§ **WORK ORDER**: Find every line below with the string "discount" and pick it out.

Revision tracking records:
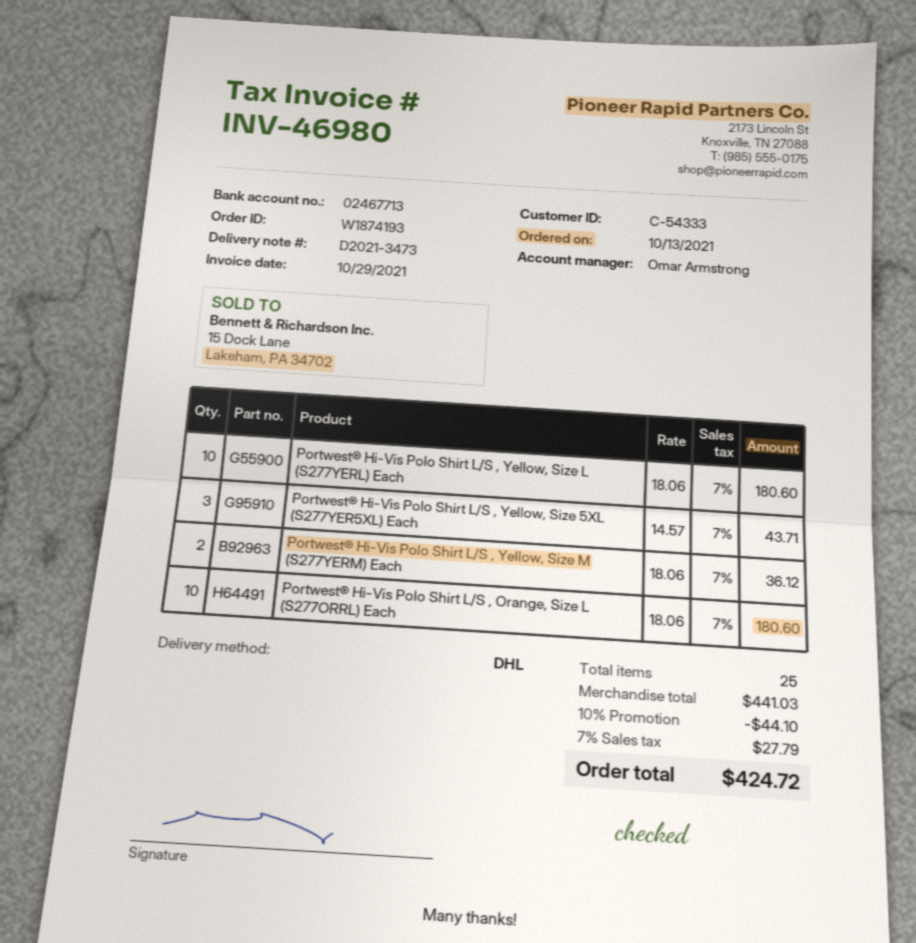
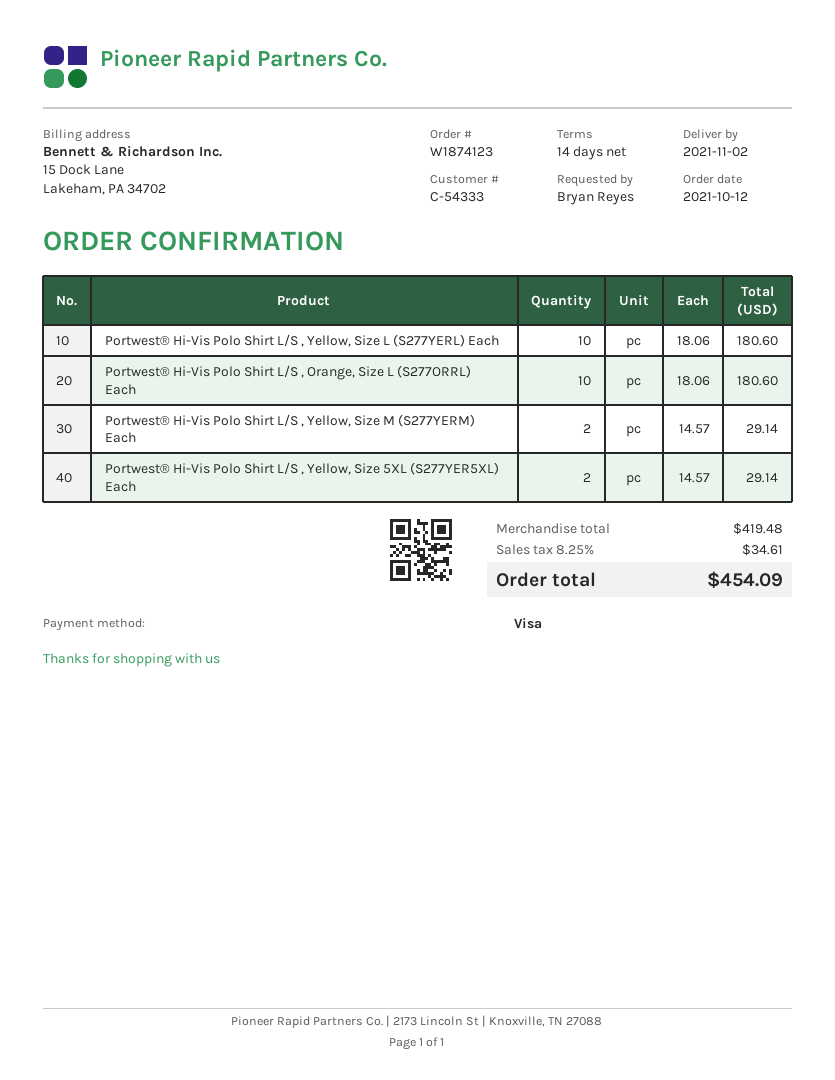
order number: W1874193 -> W1874123
order date: 2021-10-13 -> 2021-10-12
Portwest® Hi-Vis Polo Shirt L/S , Yellow, Size 5XL (S277YER5XL) Each: 3 x 14.57 = 43.71 -> 2 x 14.57 = 29.14
Portwest® Hi-Vis Polo Shirt L/S , Yellow, Size M (S277YERM) Each: 2 x 18.06 = 36.12 -> 2 x 14.57 = 29.14
subtotal: 441.03 -> 419.48
discount: 10% = 44.10 -> none
tax: 7% = 27.79 -> 8.25% = 34.61
total: 424.72 -> 454.09

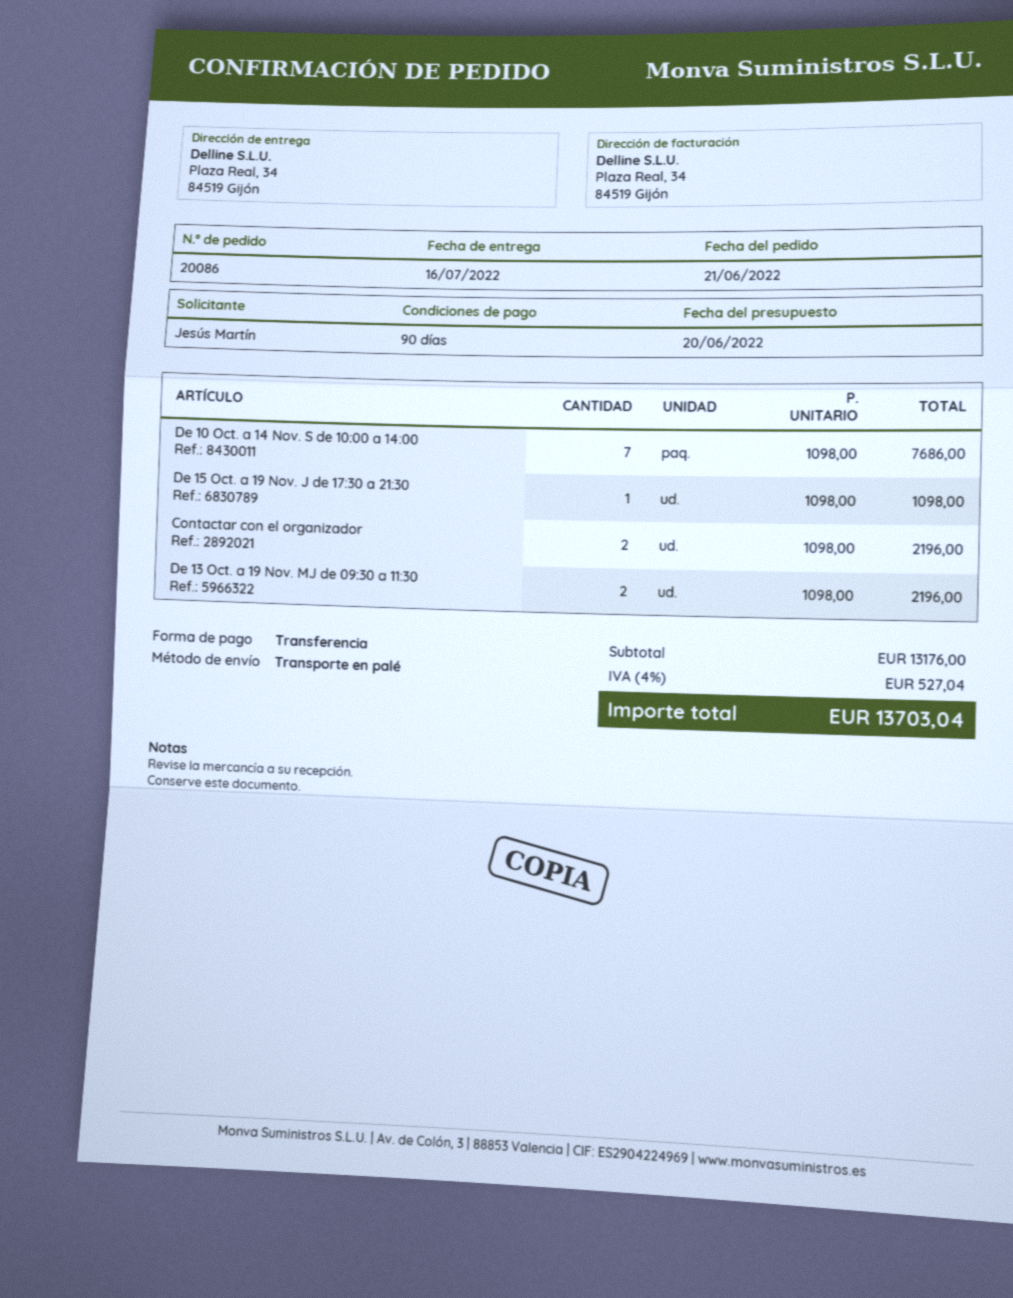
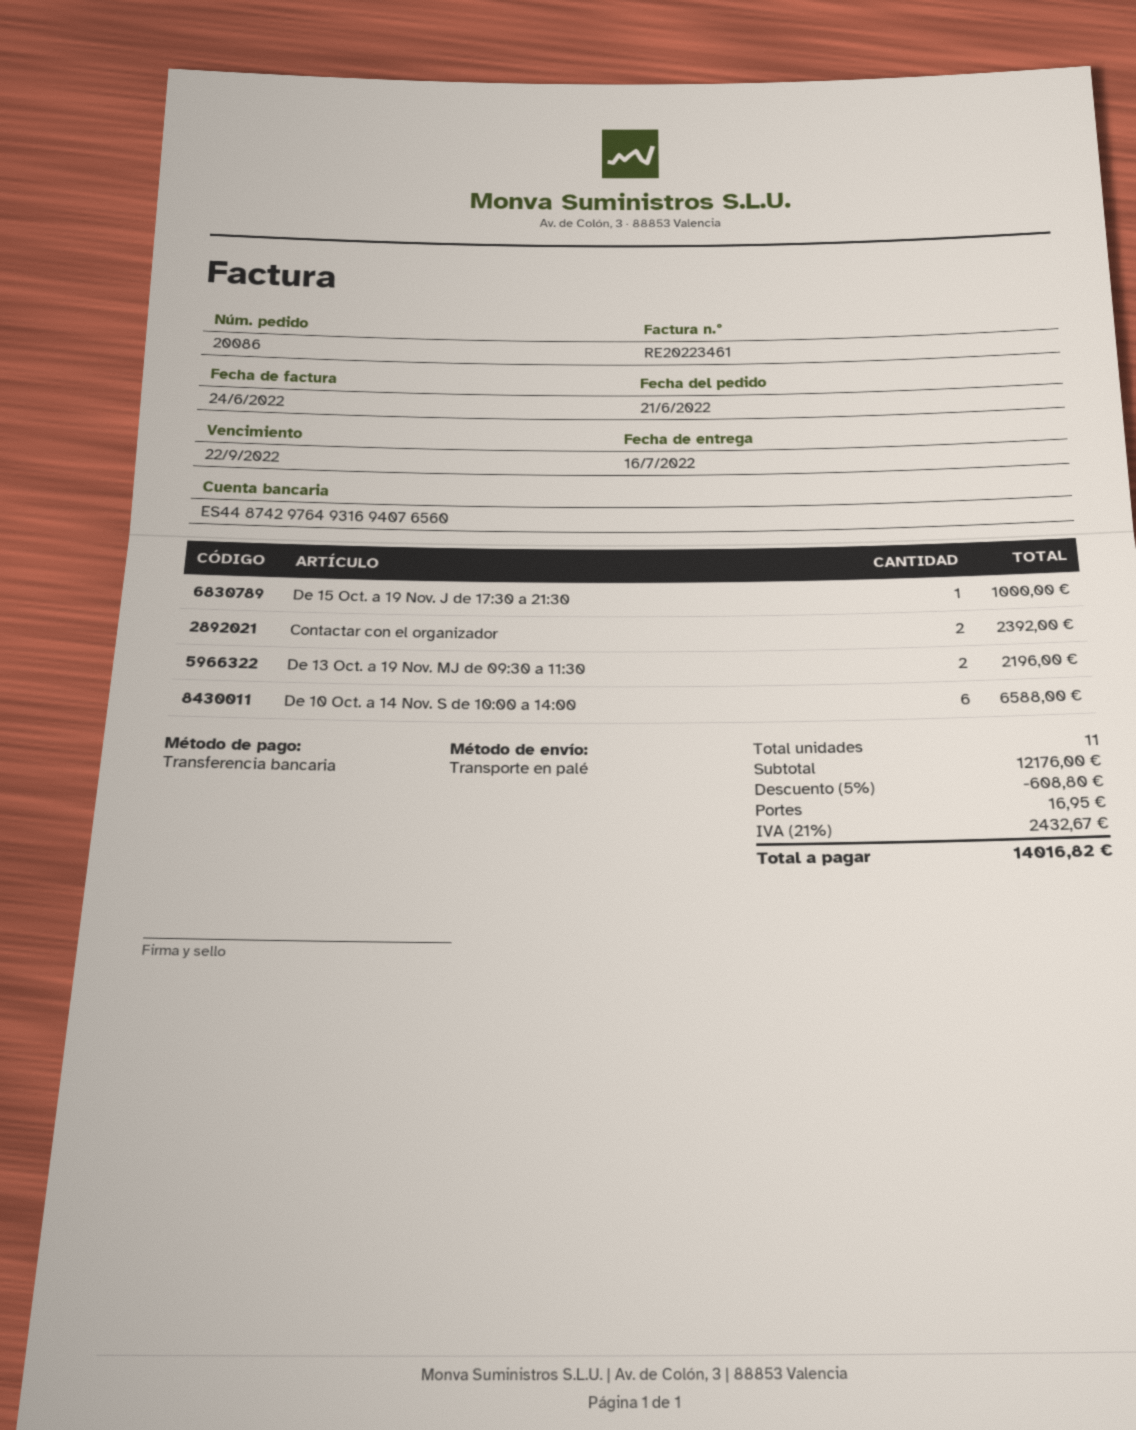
De 10 Oct. a 14 Nov. S de 10:00 a 14:00: 7 for 7686.00 -> 6 for 6588.00
De 15 Oct. a 19 Nov. J de 17:30 a 21:30: 1 for 1098.00 -> 1 for 1000.00
Contactar con el organizador: 2 for 2196.00 -> 2 for 2392.00
subtotal: 13176.00 -> 12176.00
discount: none -> 5% = 608.80
shipping: none -> 16.95
tax: 4% = 527.04 -> 21% = 2432.67
total: 13703.04 -> 14016.82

§ **YOUR RESPONSE**:
discount: 10% = 44.10 -> none
discount: none -> 5% = 608.80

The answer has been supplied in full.